_What is being asked:_ Repeat the following data exactly, omitting pictures.

_Data provided:_
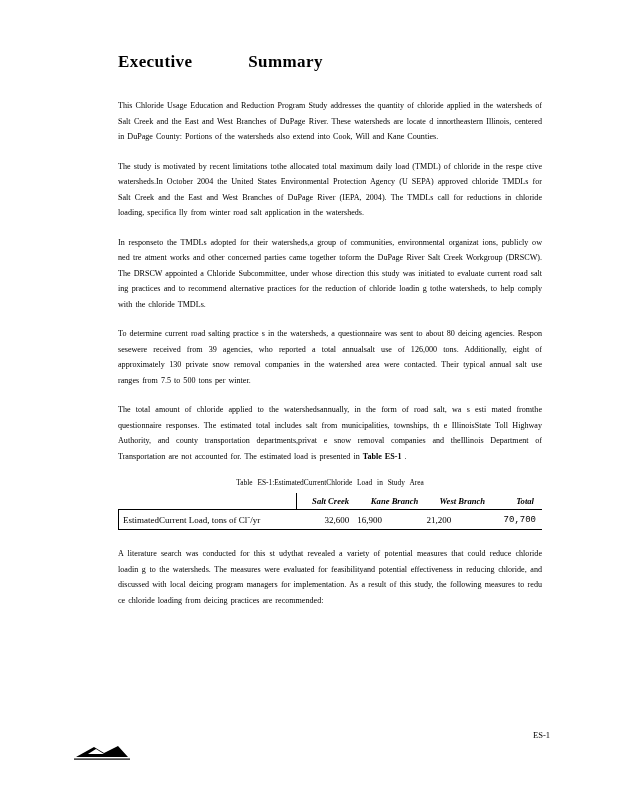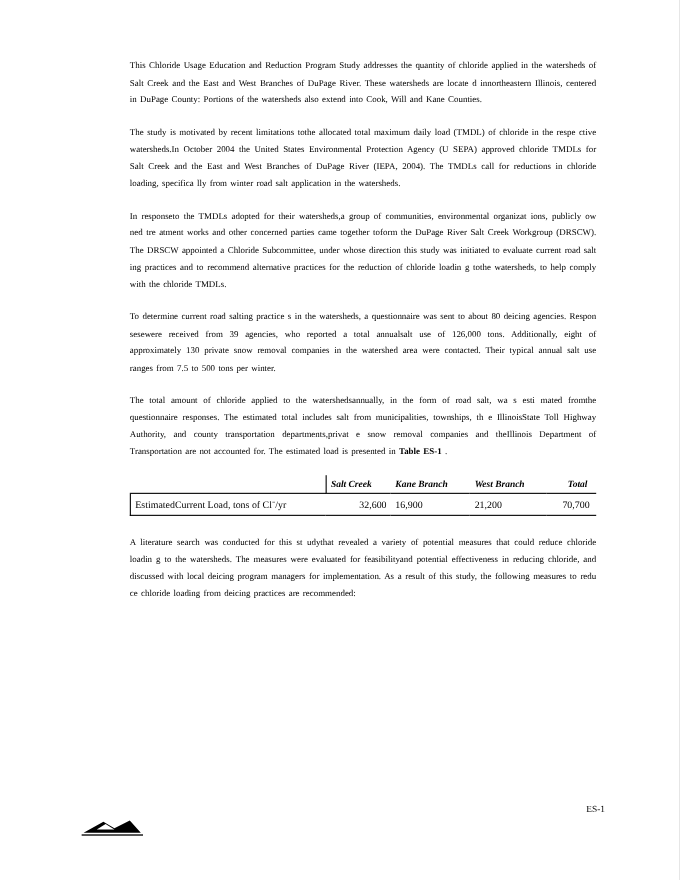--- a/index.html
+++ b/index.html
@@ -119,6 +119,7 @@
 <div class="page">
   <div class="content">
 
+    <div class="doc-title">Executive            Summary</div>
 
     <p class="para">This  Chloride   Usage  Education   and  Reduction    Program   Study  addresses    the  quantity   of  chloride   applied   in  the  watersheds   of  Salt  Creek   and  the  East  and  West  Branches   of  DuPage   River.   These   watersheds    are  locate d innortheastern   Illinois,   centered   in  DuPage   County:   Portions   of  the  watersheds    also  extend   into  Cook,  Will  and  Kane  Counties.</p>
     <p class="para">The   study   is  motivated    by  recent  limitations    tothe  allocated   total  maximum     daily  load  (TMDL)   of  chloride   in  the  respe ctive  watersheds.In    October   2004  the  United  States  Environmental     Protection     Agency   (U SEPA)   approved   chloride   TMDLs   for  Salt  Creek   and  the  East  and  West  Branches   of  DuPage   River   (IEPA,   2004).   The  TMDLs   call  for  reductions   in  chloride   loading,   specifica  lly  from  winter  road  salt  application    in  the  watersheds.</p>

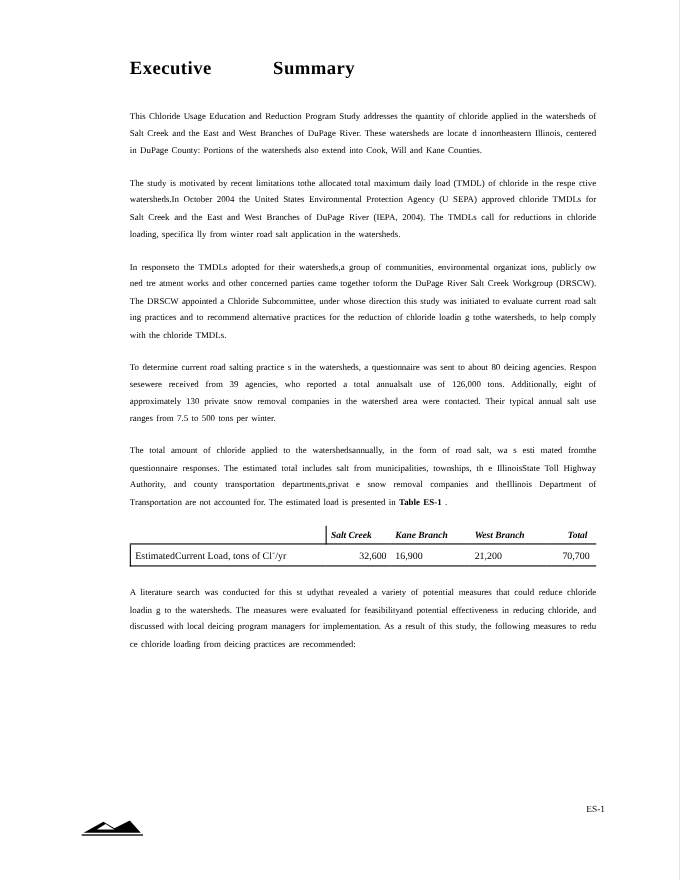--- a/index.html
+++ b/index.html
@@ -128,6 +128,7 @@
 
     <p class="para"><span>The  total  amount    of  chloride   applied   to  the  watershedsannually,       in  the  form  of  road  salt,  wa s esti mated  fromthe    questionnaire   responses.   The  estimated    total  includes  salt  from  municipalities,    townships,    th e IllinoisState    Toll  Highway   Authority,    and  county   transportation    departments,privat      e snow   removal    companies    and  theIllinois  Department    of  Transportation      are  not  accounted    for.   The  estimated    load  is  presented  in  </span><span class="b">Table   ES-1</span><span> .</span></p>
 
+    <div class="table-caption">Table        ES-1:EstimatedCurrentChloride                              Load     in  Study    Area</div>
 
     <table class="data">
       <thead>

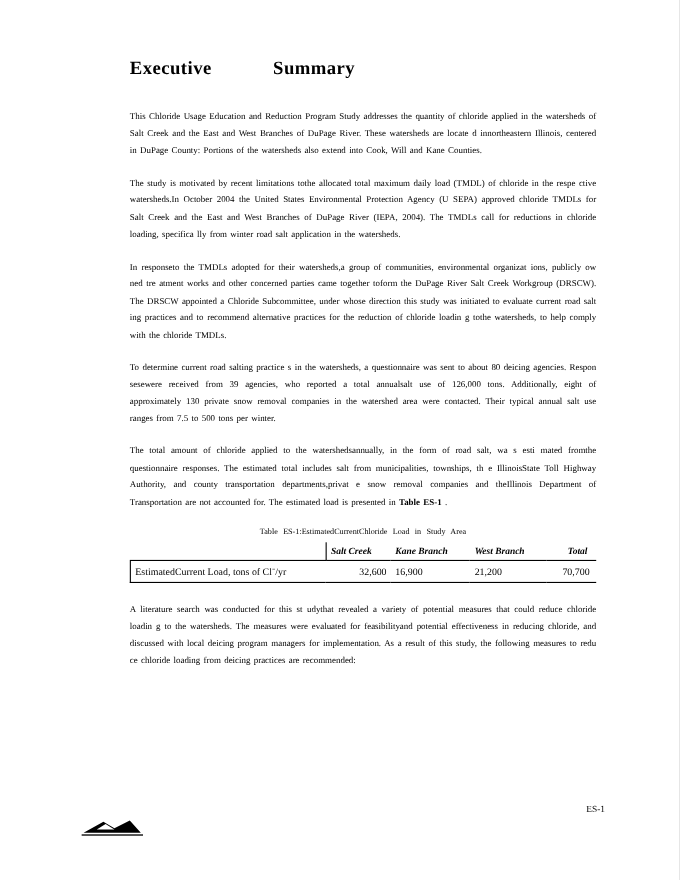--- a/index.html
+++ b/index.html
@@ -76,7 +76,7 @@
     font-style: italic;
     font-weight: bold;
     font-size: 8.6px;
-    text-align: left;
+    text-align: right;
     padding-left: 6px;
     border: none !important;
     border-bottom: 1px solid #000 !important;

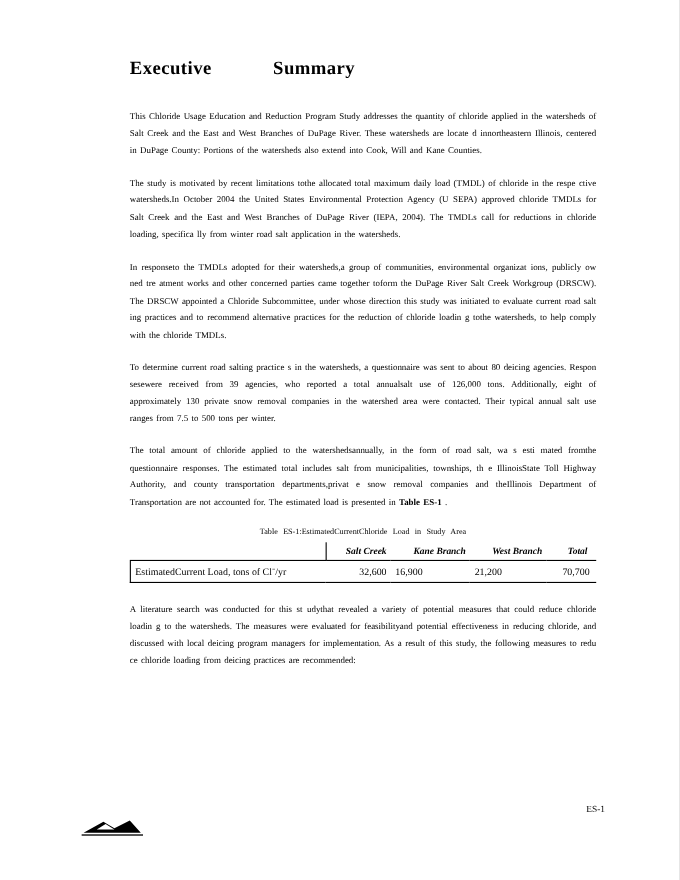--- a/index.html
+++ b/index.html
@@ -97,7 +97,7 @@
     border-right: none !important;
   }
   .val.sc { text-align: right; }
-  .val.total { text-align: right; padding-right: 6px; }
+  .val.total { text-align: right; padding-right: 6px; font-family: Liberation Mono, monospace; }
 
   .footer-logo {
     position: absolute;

_Response area:_
--- a/index.html
+++ b/index.html
@@ -119,6 +119,7 @@
 <div class="page">
   <div class="content">
 
+    <div class="doc-title">Executive            Summary</div>
 
     <p class="para">This  Chloride   Usage  Education   and  Reduction    Program   Study  addresses    the  quantity   of  chloride   applied   in  the  watersheds   of  Salt  Creek   and  the  East  and  West  Branches   of  DuPage   River.   These   watersheds    are  locate d innortheastern   Illinois,   centered   in  DuPage   County:   Portions   of  the  watersheds    also  extend   into  Cook,  Will  and  Kane  Counties.</p>
     <p class="para">The   study   is  motivated    by  recent  limitations    tothe  allocated   total  maximum     daily  load  (TMDL)   of  chloride   in  the  respe ctive  watersheds.In    October   2004  the  United  States  Environmental     Protection     Agency   (U SEPA)   approved   chloride   TMDLs   for  Salt  Creek   and  the  East  and  West  Branches   of  DuPage   River   (IEPA,   2004).   The  TMDLs   call  for  reductions   in  chloride   loading,   specifica  lly  from  winter  road  salt  application    in  the  watersheds.</p>

--- a/index.html
+++ b/index.html
@@ -128,6 +128,7 @@
 
     <p class="para"><span>The  total  amount    of  chloride   applied   to  the  watershedsannually,       in  the  form  of  road  salt,  wa s esti mated  fromthe    questionnaire   responses.   The  estimated    total  includes  salt  from  municipalities,    townships,    th e IllinoisState    Toll  Highway   Authority,    and  county   transportation    departments,privat      e snow   removal    companies    and  theIllinois  Department    of  Transportation      are  not  accounted    for.   The  estimated    load  is  presented  in  </span><span class="b">Table   ES-1</span><span> .</span></p>
 
+    <div class="table-caption">Table        ES-1:EstimatedCurrentChloride                              Load     in  Study    Area</div>
 
     <table class="data">
       <thead>

--- a/index.html
+++ b/index.html
@@ -76,7 +76,7 @@
     font-style: italic;
     font-weight: bold;
     font-size: 8.6px;
-    text-align: left;
+    text-align: right;
     padding-left: 6px;
     border: none !important;
     border-bottom: 1px solid #000 !important;

--- a/index.html
+++ b/index.html
@@ -97,7 +97,7 @@
     border-right: none !important;
   }
   .val.sc { text-align: right; }
-  .val.total { text-align: right; padding-right: 6px; }
+  .val.total { text-align: right; padding-right: 6px; font-family: Liberation Mono, monospace; }
 
   .footer-logo {
     position: absolute;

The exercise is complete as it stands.